• [EXERCISE INSTRUCTIONS]:
Please output, without any change, the lines of the material below from the very first through the one with "(147, 245) none -> (190, 292) //".

START SUPPLIED ENTRIES

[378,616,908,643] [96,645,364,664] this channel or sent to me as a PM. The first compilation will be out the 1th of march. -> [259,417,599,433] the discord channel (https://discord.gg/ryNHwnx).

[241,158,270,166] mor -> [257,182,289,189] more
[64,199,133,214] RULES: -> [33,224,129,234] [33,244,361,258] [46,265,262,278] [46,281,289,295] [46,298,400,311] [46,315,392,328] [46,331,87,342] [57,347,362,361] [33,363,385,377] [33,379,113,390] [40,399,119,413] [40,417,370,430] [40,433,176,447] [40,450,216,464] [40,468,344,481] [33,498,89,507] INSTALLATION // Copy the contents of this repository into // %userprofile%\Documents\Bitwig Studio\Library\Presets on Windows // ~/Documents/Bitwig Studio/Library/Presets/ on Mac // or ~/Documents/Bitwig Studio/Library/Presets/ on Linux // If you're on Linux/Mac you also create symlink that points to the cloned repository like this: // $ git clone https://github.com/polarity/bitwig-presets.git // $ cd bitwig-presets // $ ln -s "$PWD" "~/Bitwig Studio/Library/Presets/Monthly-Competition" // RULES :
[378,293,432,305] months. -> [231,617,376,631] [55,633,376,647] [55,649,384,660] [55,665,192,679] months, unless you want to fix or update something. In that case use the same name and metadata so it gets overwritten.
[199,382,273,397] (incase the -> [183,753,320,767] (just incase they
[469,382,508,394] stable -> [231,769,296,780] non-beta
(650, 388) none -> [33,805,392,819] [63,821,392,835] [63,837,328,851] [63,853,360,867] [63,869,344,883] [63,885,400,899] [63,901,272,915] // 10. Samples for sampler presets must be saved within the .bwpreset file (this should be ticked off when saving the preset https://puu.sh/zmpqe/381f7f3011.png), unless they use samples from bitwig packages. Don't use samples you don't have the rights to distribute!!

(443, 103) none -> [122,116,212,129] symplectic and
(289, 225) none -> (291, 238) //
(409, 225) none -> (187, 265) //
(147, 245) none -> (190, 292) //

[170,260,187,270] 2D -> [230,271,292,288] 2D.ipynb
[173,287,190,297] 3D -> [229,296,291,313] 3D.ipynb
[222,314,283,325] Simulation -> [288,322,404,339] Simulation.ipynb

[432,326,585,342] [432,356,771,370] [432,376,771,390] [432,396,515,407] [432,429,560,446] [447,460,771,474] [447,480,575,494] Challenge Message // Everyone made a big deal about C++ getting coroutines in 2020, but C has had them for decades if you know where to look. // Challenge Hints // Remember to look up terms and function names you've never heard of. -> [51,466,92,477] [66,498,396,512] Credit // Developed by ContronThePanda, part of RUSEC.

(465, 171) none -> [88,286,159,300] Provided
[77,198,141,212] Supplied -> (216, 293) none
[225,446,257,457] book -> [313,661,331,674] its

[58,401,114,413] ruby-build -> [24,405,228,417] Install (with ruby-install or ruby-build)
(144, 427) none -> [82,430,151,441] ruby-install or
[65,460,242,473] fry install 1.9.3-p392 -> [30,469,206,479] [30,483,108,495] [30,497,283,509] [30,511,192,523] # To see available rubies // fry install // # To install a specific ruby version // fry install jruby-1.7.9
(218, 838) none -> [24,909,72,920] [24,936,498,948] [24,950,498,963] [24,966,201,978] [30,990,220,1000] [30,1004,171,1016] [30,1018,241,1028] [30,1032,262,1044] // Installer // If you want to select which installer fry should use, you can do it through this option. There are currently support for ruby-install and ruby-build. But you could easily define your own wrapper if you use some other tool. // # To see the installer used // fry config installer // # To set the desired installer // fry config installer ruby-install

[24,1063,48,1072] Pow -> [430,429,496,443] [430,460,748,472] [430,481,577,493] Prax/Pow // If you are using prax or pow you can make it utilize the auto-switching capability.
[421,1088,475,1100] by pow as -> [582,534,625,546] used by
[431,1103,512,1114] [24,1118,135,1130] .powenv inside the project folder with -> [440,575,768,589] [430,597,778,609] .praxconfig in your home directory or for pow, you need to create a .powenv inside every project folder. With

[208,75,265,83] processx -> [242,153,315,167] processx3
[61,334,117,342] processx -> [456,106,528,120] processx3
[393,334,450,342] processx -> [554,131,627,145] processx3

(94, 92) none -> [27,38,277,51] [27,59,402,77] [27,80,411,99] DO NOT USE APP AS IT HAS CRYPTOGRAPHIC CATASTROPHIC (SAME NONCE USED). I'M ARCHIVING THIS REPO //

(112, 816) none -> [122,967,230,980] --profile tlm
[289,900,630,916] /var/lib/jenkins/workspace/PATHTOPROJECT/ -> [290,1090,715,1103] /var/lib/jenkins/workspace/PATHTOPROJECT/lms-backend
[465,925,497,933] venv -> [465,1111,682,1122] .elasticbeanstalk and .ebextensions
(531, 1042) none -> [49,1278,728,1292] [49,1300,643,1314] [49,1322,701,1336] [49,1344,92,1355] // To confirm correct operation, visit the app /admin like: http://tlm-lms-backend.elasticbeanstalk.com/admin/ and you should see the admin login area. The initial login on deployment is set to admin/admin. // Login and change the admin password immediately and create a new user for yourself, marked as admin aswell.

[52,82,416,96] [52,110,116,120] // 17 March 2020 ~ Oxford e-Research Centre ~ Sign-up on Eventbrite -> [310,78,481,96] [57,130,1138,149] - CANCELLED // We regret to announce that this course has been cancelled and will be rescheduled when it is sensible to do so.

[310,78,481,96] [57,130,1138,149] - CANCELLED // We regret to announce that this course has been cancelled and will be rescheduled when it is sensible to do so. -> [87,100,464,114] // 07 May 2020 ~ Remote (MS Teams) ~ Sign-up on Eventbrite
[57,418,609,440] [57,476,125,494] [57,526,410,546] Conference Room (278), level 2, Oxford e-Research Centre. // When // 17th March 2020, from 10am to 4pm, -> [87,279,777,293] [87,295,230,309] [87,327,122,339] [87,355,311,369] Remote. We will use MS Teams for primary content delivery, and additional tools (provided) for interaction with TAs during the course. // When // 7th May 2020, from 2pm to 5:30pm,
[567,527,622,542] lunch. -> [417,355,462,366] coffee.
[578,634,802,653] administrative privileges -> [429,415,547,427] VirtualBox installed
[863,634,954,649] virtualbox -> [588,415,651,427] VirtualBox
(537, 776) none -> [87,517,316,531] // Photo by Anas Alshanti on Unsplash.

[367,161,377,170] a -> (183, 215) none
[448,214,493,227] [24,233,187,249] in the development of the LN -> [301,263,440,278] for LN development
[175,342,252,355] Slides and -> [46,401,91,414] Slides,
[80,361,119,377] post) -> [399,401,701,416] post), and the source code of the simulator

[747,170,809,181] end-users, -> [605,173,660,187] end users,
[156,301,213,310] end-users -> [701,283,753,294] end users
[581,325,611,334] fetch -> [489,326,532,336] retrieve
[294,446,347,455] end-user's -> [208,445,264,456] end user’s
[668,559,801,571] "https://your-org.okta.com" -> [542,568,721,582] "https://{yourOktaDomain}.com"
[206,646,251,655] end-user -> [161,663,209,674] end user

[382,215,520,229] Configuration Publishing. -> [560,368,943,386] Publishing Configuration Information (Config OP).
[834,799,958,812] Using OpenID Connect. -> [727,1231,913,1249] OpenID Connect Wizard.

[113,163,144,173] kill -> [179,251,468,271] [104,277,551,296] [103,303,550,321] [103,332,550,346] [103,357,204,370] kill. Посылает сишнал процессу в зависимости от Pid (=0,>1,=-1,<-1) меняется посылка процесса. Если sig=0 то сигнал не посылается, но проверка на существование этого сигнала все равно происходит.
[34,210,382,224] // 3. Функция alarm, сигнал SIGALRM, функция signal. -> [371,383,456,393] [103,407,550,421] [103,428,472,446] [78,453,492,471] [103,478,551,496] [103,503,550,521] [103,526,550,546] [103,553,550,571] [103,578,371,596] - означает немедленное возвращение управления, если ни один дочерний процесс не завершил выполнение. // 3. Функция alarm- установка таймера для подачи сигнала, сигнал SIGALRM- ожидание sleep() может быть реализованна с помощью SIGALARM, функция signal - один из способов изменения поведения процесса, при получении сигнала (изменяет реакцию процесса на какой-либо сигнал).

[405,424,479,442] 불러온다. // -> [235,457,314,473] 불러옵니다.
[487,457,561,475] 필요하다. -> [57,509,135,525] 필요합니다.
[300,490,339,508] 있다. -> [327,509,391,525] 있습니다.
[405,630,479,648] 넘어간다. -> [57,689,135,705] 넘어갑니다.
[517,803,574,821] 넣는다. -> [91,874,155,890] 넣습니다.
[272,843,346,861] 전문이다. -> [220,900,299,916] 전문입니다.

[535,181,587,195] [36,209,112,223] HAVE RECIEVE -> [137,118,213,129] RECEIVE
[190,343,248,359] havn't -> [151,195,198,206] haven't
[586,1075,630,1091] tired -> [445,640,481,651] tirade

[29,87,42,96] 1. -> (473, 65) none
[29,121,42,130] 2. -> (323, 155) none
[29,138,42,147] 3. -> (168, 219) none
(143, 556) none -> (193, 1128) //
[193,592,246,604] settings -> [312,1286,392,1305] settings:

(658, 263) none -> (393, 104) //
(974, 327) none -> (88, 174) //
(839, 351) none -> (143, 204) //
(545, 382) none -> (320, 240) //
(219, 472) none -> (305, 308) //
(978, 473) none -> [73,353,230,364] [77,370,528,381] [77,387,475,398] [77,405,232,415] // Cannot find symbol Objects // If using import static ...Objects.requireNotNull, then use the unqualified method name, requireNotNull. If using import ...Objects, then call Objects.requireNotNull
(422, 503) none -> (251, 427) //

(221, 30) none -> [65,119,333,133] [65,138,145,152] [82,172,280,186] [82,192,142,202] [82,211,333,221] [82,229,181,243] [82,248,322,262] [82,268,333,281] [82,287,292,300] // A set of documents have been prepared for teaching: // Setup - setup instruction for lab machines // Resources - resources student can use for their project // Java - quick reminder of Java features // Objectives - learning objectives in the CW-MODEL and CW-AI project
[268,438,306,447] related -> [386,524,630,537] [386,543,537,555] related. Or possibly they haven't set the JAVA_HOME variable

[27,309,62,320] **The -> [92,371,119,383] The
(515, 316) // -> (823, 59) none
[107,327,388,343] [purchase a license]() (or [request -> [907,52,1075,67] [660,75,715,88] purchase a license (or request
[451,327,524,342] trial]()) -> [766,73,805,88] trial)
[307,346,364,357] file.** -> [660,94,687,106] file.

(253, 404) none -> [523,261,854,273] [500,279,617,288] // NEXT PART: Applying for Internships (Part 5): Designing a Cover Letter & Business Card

END SUPPLIED ENTRIES

• [THE COMPLETED TASK]:
[378,616,908,643] [96,645,364,664] this channel or sent to me as a PM. The first compilation will be out the 1th of march. -> [259,417,599,433] the discord channel (https://discord.gg/ryNHwnx).

[241,158,270,166] mor -> [257,182,289,189] more
[64,199,133,214] RULES: -> [33,224,129,234] [33,244,361,258] [46,265,262,278] [46,281,289,295] [46,298,400,311] [46,315,392,328] [46,331,87,342] [57,347,362,361] [33,363,385,377] [33,379,113,390] [40,399,119,413] [40,417,370,430] [40,433,176,447] [40,450,216,464] [40,468,344,481] [33,498,89,507] INSTALLATION // Copy the contents of this repository into // %userprofile%\Documents\Bitwig Studio\Library\Presets on Windows // ~/Documents/Bitwig Studio/Library/Presets/ on Mac // or ~/Documents/Bitwig Studio/Library/Presets/ on Linux // If you're on Linux/Mac you also create symlink that points to the cloned repository like this: // $ git clone https://github.com/polarity/bitwig-presets.git // $ cd bitwig-presets // $ ln -s "$PWD" "~/Bitwig Studio/Library/Presets/Monthly-Competition" // RULES :
[378,293,432,305] months. -> [231,617,376,631] [55,633,376,647] [55,649,384,660] [55,665,192,679] months, unless you want to fix or update something. In that case use the same name and metadata so it gets overwritten.
[199,382,273,397] (incase the -> [183,753,320,767] (just incase they
[469,382,508,394] stable -> [231,769,296,780] non-beta
(650, 388) none -> [33,805,392,819] [63,821,392,835] [63,837,328,851] [63,853,360,867] [63,869,344,883] [63,885,400,899] [63,901,272,915] // 10. Samples for sampler presets must be saved within the .bwpreset file (this should be ticked off when saving the preset https://puu.sh/zmpqe/381f7f3011.png), unless they use samples from bitwig packages. Don't use samples you don't have the rights to distribute!!

(443, 103) none -> [122,116,212,129] symplectic and
(289, 225) none -> (291, 238) //
(409, 225) none -> (187, 265) //
(147, 245) none -> (190, 292) //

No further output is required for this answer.